A brass band started Sunday's procession with a spiritual hymn, "A Closer Walk With Thee," which was followed by dancing, singing and the waving and twirling of yellow umbrellas.

Stan "Pampy" Barre, the owner of Pampy's Creole Kitchen in New Orleans, the restaurant where Leslie had last worked and where the procession began, said the crowd was "going to march into New Orleans and dance him into heaven."

The group made several stops, including the former location of Chez Helene, dancing past debris and garbage that remained along the streets six weeks after Katrina flooded the city.

"It's going to get back to normal eventually," said snare drum player Dinerral Shavers, 24. "We're going to bring the life back."

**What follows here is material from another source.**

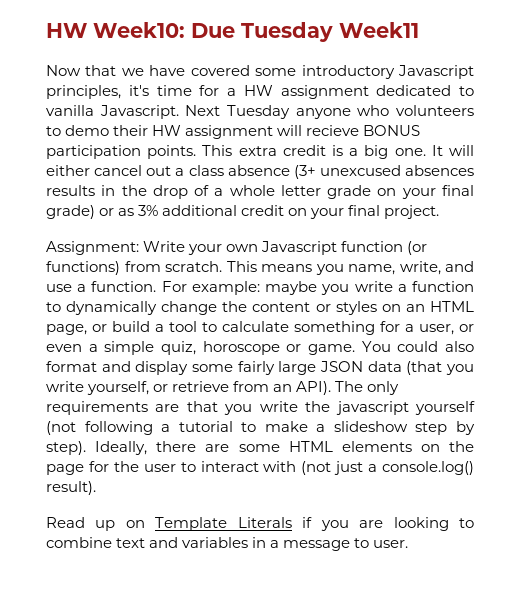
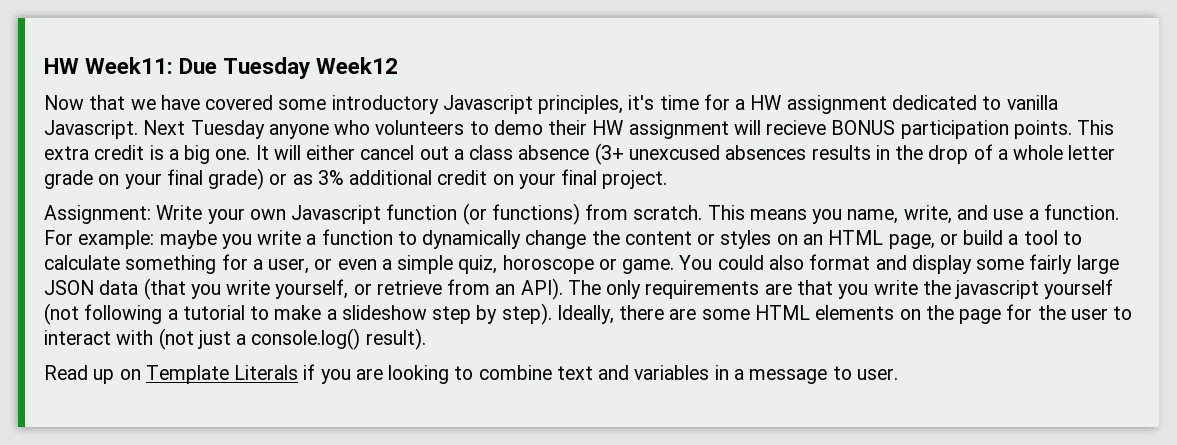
- HW Week10: Due Tuesday Week11
+ HW Week11: Due Tuesday Week12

As the procession made its way toward the Backstreet Cultural Museum on the outskirts of the French Quarter, the few residents who have returned home came out of their houses and joined in the jubilance by dancing, clapping and singing.

Mildred Matthews, 79, was swaying on her front porch waving a fly swatter in the air as they passed.

"You all come back to New Orleans," she yelled out.

Gralen Banks, a member of a local social club leading the procession, said the scaled-back procession was a first-step toward restoring New Orleans' jazz heritage.

"This is how we do it. We ain't closed. Tell your friends," he said.

But Jason Berry, an author who has written a history of New Orleans music and is working on a book about the history of jazz funerals in the city, said the city's musical establishment still has a way to go before returning to its pre-Katrina status.

"On a sentimental level, one can't help but be delighted," he said. "It certainly speaks about the endurance of the art form of jazz and the funeral traditions associated with it.

"Until all the musicians are back, and until the brass bands as a community gather and begin to play funerals on a regular basis, I don't think it's fair to say that New Orleans has regained that cultural territory that was so rich and beautiful."

A similar jazz funeral for Leslie was held Friday in Atlanta.